● EXERCISE OBJECTIVE
Using the material below, count the lines that contain the word "Rose" and report the number only.

● TASK DATA
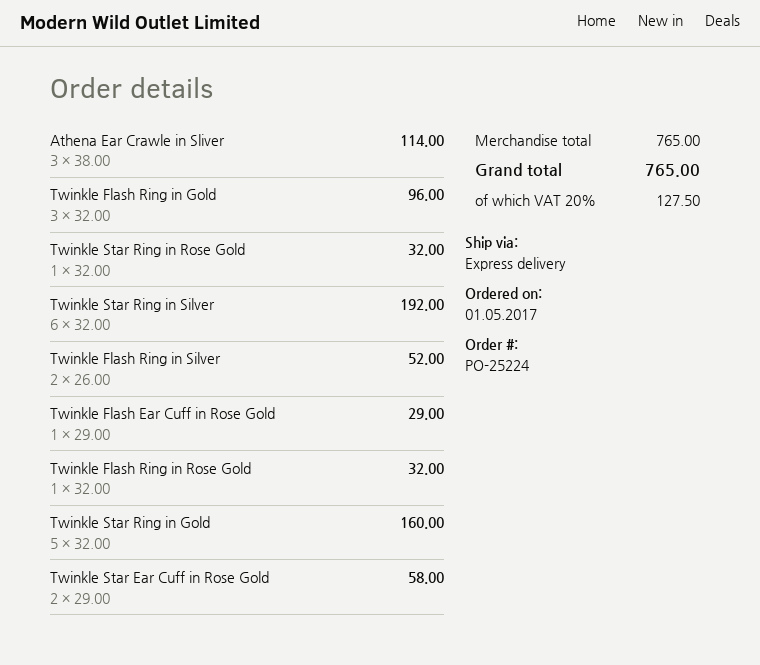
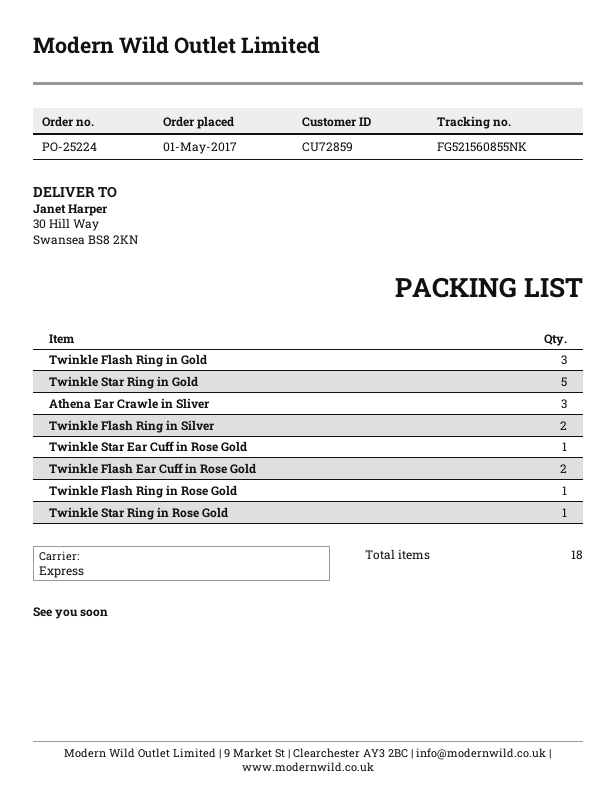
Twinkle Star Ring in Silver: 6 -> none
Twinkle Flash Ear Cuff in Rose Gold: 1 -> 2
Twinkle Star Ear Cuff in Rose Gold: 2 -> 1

--

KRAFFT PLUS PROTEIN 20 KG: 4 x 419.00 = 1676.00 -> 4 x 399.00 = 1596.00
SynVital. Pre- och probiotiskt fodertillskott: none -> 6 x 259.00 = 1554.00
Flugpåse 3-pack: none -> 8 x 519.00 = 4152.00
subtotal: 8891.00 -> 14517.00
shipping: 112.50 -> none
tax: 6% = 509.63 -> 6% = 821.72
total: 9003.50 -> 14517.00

● SOLUTION TO THIS PROBLEM
2